• [Data for review]
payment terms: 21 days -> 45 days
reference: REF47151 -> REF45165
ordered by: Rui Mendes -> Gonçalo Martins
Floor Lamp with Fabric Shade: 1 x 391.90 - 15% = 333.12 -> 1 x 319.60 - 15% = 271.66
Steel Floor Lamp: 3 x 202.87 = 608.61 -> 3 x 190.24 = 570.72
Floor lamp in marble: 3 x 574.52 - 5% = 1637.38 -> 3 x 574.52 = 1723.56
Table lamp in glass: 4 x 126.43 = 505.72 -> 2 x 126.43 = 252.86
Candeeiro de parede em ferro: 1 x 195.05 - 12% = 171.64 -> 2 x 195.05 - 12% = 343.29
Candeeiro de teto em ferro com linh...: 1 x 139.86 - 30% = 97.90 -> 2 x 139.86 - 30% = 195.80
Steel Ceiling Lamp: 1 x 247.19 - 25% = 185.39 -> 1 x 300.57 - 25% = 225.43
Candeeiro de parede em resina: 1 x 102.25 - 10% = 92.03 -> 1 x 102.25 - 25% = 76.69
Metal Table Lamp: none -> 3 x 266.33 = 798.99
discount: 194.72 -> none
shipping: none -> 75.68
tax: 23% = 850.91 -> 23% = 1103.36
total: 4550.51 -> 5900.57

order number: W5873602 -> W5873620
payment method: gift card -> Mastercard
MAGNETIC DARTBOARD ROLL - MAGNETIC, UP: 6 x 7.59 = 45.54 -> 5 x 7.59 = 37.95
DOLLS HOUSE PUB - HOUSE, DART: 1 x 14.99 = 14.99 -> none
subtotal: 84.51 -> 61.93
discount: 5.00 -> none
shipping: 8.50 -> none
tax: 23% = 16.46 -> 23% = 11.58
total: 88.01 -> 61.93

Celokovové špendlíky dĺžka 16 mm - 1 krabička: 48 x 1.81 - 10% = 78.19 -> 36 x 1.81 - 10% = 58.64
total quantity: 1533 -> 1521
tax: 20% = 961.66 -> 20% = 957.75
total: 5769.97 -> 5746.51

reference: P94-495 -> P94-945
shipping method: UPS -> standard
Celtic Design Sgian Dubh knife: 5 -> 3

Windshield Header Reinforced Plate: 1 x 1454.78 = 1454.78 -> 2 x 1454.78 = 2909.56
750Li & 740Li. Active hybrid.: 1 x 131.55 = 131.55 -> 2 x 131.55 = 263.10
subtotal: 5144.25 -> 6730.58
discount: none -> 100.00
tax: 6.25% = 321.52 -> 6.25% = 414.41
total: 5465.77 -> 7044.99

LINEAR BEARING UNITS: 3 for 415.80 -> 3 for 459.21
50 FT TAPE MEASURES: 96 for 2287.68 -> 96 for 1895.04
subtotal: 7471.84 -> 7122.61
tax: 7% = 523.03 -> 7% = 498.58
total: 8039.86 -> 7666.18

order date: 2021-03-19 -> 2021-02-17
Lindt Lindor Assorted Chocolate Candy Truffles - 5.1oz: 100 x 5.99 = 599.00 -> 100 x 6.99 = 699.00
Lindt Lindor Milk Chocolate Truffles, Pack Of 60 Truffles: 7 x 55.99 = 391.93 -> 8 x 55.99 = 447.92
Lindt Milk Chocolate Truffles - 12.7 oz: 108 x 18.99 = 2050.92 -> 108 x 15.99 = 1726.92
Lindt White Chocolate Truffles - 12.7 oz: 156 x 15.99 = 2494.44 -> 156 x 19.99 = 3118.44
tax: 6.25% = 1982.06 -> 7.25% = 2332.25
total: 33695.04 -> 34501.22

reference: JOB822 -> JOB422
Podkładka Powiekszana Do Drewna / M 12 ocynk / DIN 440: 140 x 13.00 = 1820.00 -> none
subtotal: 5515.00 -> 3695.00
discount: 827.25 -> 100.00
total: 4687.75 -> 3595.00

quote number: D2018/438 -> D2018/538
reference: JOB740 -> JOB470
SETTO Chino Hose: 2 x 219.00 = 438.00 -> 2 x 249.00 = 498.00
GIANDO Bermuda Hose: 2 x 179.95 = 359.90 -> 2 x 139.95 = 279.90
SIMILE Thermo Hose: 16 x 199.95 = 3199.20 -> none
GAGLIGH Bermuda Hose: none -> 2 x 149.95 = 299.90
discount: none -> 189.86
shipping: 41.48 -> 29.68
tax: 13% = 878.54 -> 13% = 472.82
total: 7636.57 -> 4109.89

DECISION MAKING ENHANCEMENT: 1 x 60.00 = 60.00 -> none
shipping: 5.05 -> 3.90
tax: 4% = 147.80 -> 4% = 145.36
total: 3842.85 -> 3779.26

• [Requirement] From the material above, set down exactly the lines between the line holding "quote number: D2018/438 -> D2018/538" and the line holding "DECISION MAKING ENHANCEMENT: 1", inclusive. Include nothing else.

• [Solution for this task]
quote number: D2018/438 -> D2018/538
reference: JOB740 -> JOB470
SETTO Chino Hose: 2 x 219.00 = 438.00 -> 2 x 249.00 = 498.00
GIANDO Bermuda Hose: 2 x 179.95 = 359.90 -> 2 x 139.95 = 279.90
SIMILE Thermo Hose: 16 x 199.95 = 3199.20 -> none
GAGLIGH Bermuda Hose: none -> 2 x 149.95 = 299.90
discount: none -> 189.86
shipping: 41.48 -> 29.68
tax: 13% = 878.54 -> 13% = 472.82
total: 7636.57 -> 4109.89

DECISION MAKING ENHANCEMENT: 1 x 60.00 = 60.00 -> none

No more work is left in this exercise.